The task
Data follows below. Repeat exactly the lines between the line holding "color: #ec4899 ->" and the line holding "color: #8b5cf6 ->", inclusive, and nothing more; drop pictures.

Material provided
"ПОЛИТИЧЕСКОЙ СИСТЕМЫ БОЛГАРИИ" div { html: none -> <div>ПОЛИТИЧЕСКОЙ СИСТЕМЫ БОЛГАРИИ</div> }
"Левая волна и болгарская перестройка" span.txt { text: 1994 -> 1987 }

* * *

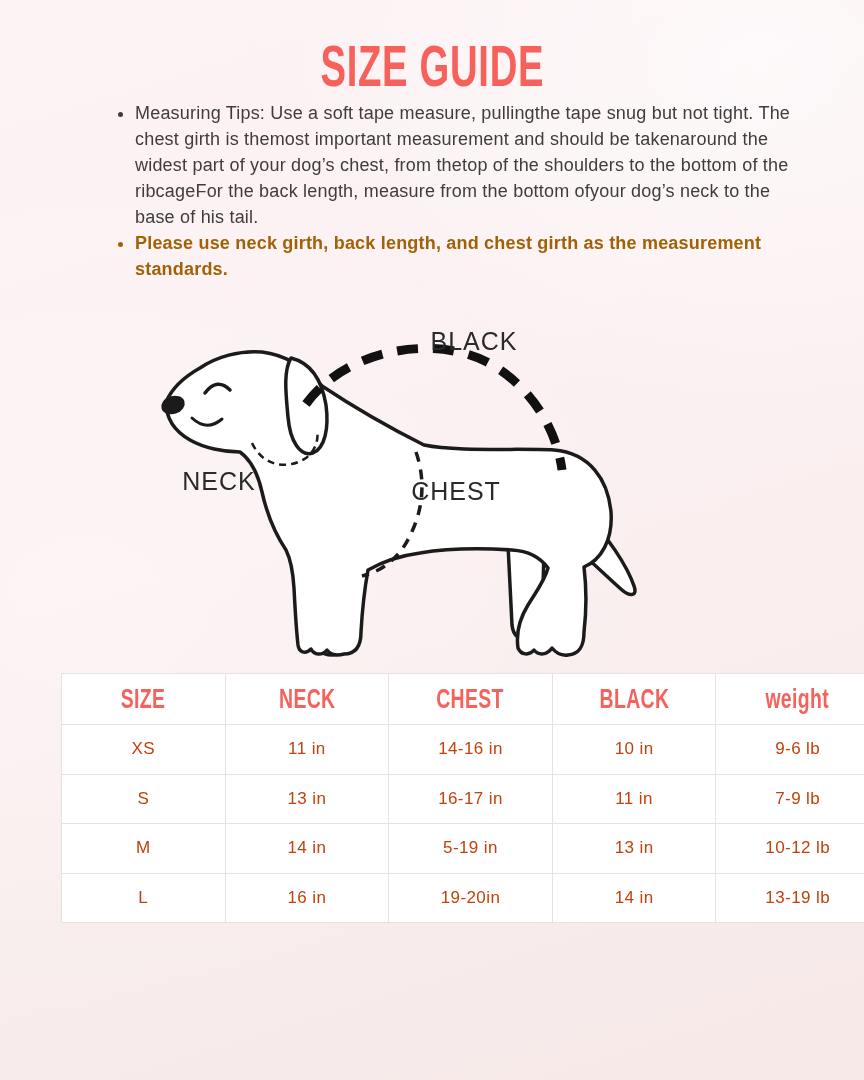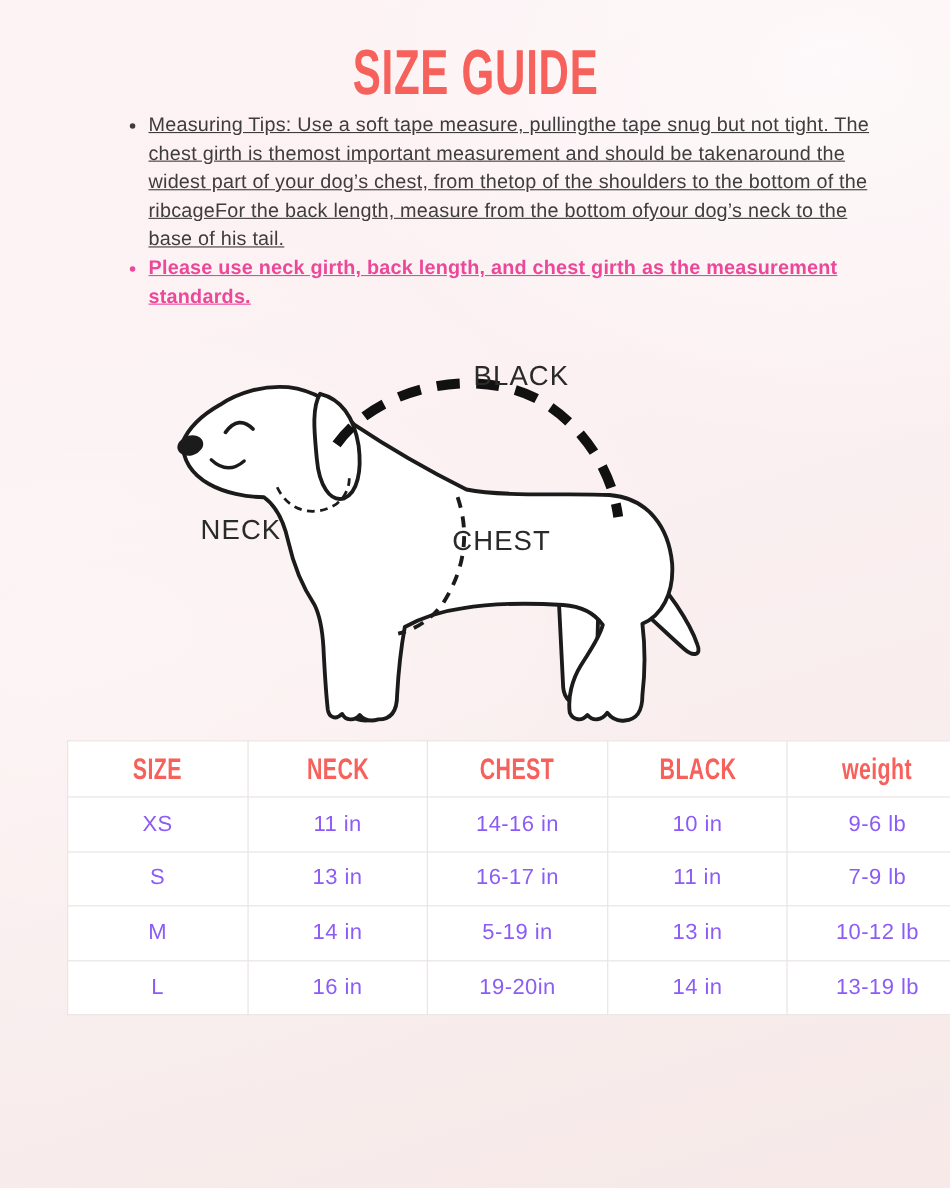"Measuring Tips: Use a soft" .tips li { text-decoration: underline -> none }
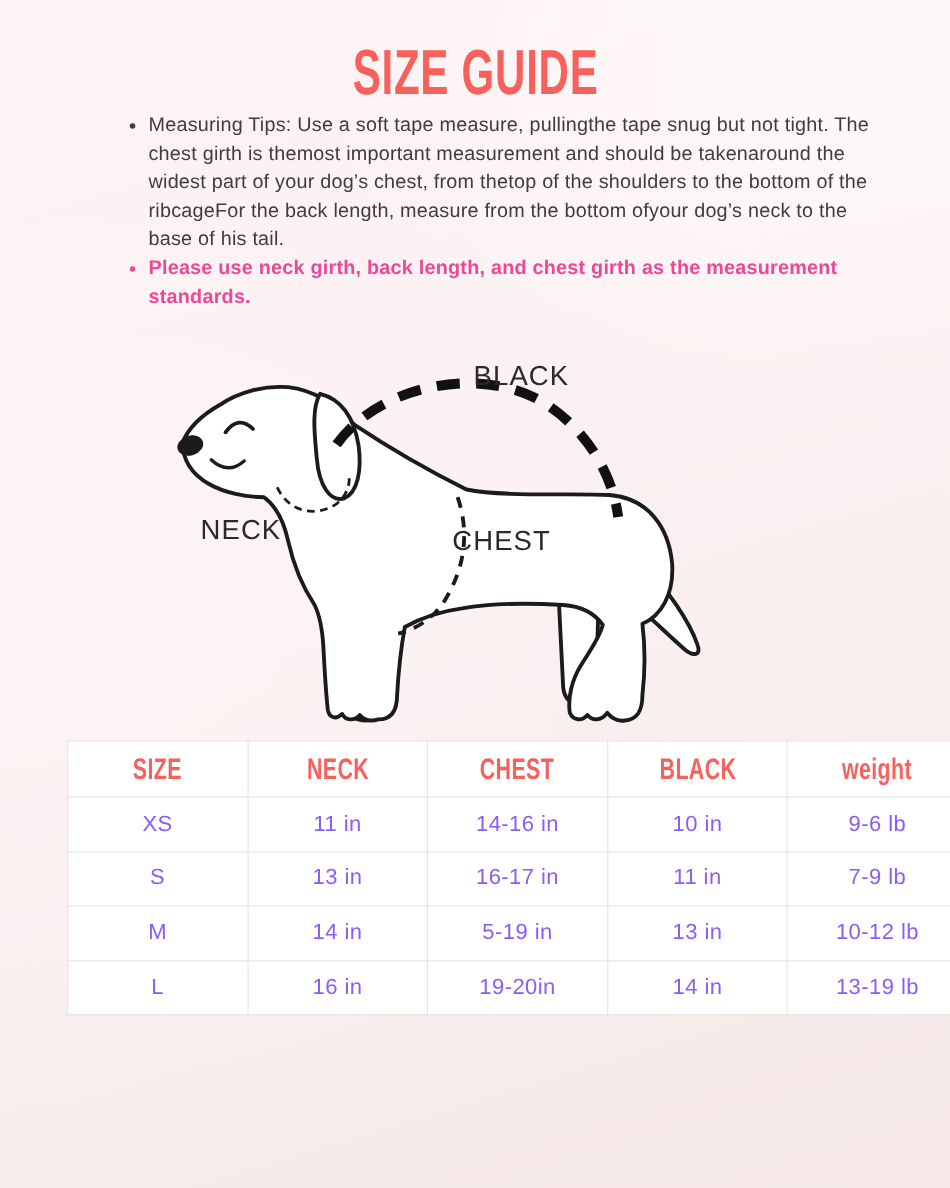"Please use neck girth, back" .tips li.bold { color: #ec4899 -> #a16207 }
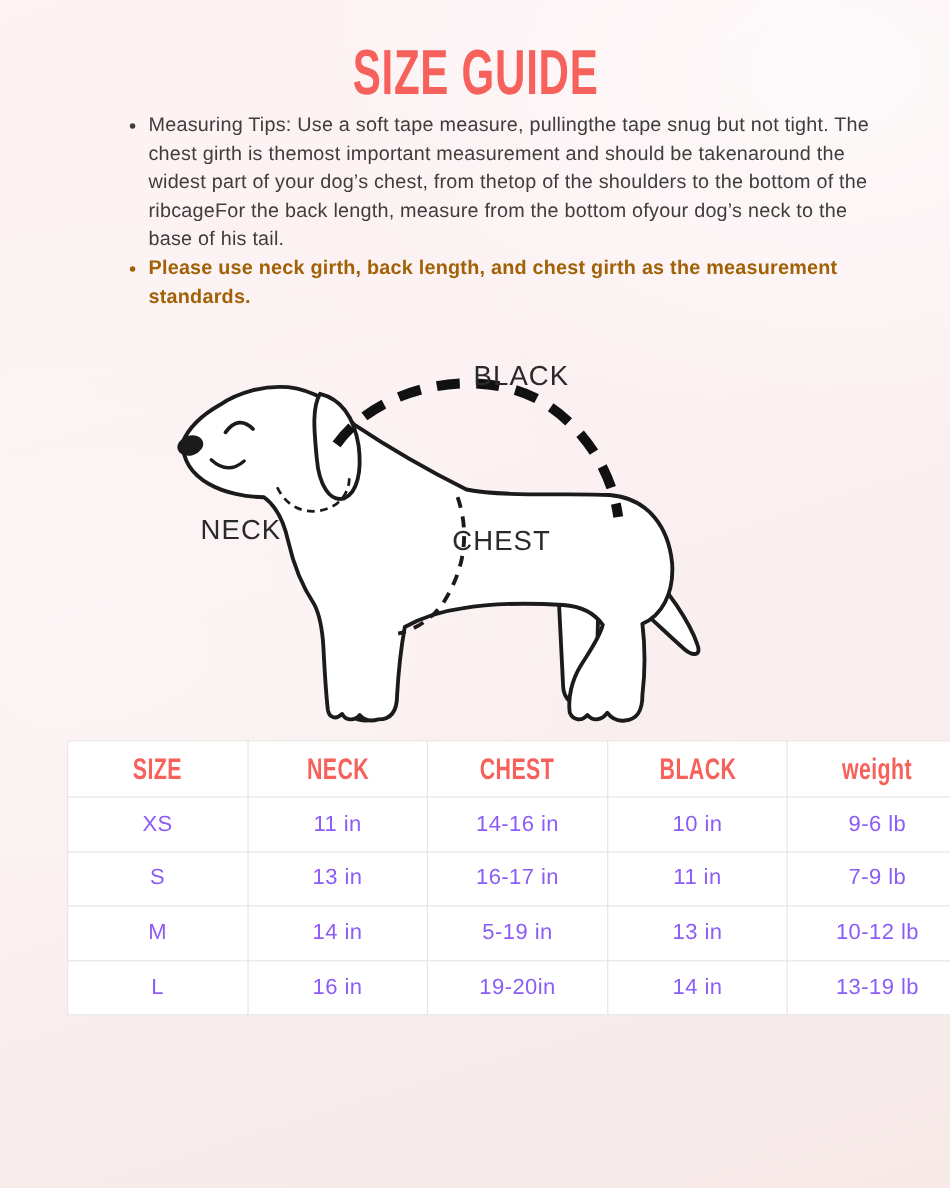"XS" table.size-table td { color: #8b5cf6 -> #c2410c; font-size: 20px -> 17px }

--

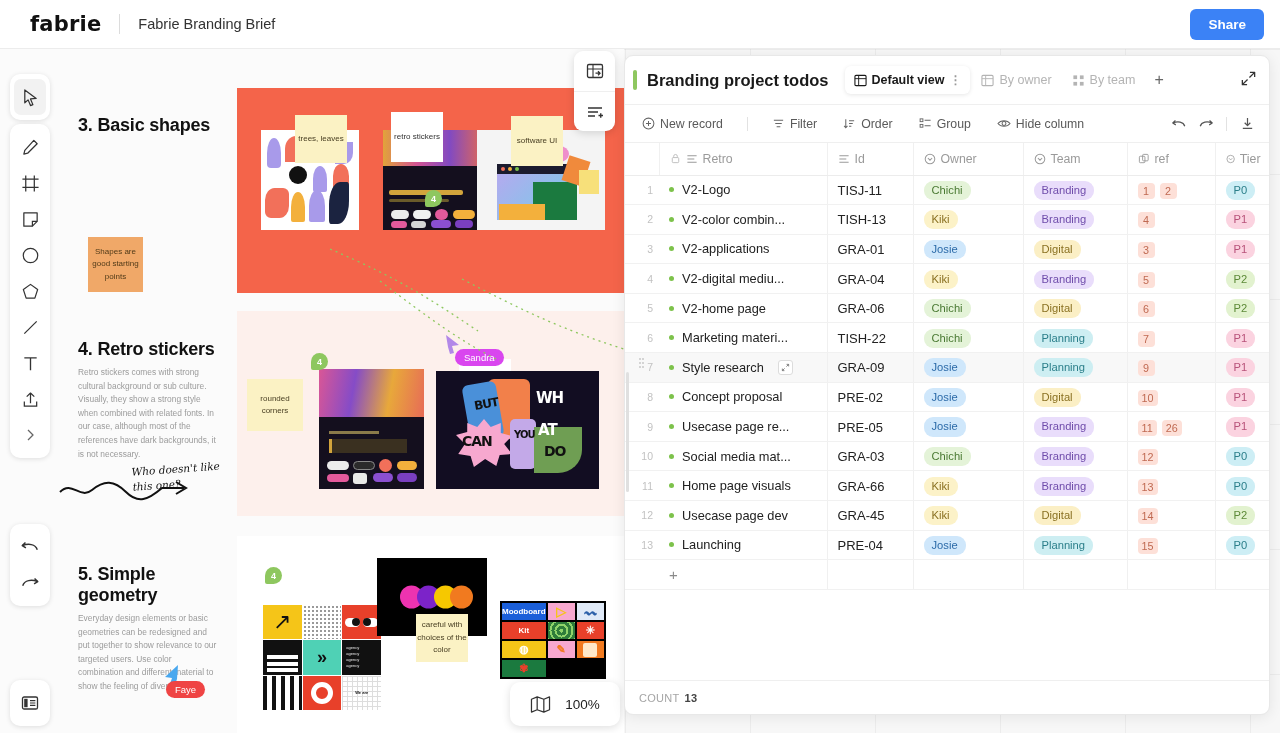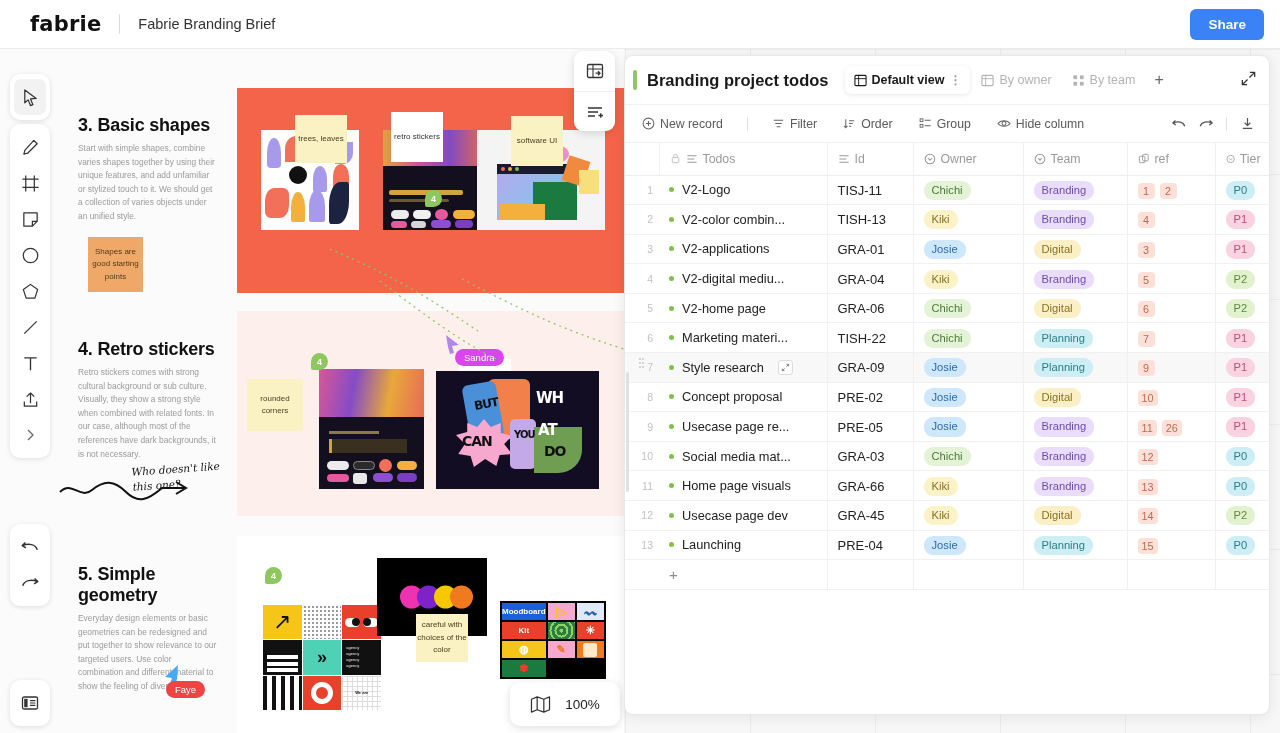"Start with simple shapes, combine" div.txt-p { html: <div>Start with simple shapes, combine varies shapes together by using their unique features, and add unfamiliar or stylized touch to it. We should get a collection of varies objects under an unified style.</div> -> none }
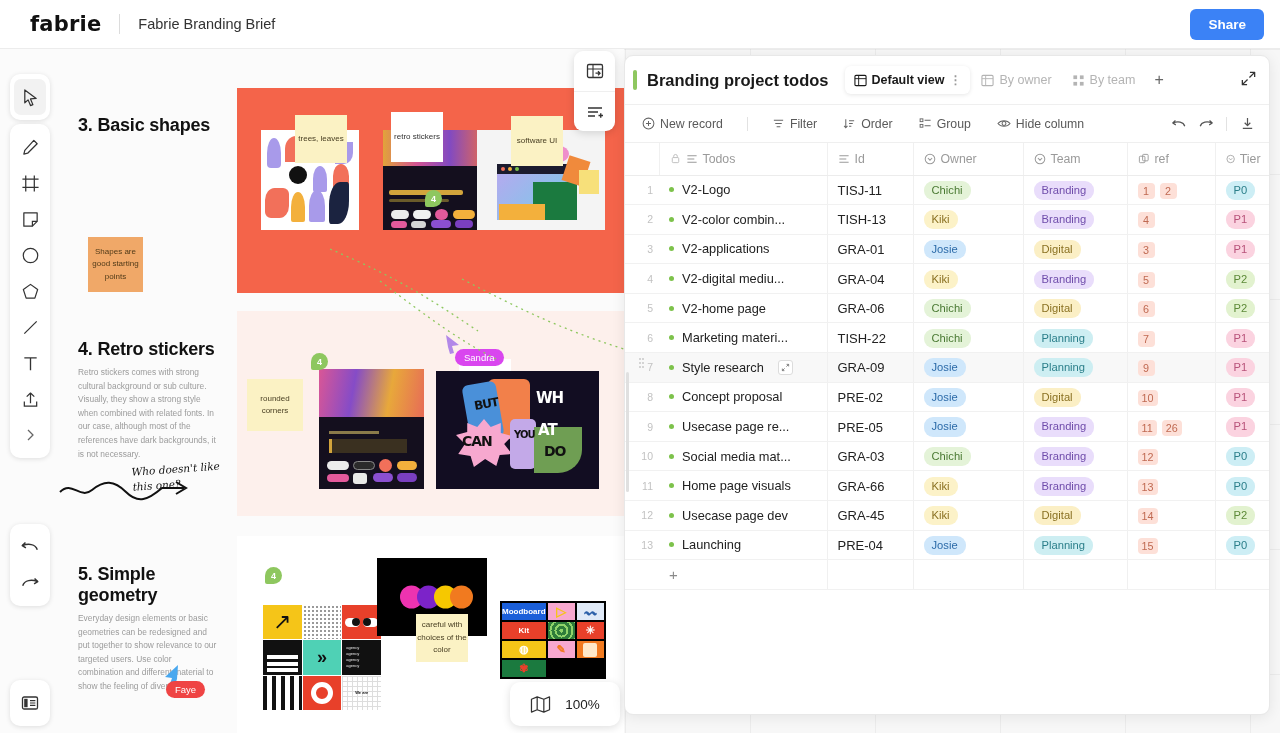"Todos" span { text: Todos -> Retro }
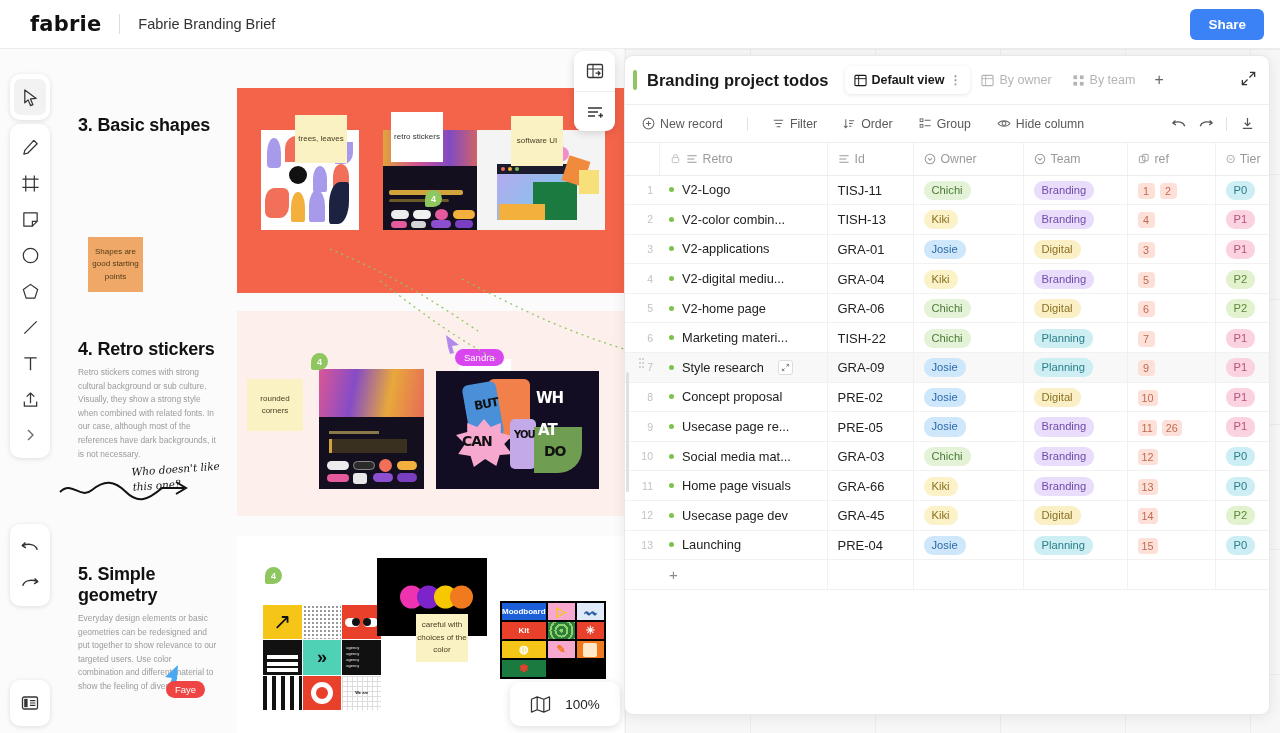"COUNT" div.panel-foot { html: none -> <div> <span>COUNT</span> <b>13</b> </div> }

Output for this exercise
"Please use neck girth, back" .tips li.bold { color: #ec4899 -> #a16207 }
"XS" table.size-table td { color: #8b5cf6 -> #c2410c; font-size: 20px -> 17px }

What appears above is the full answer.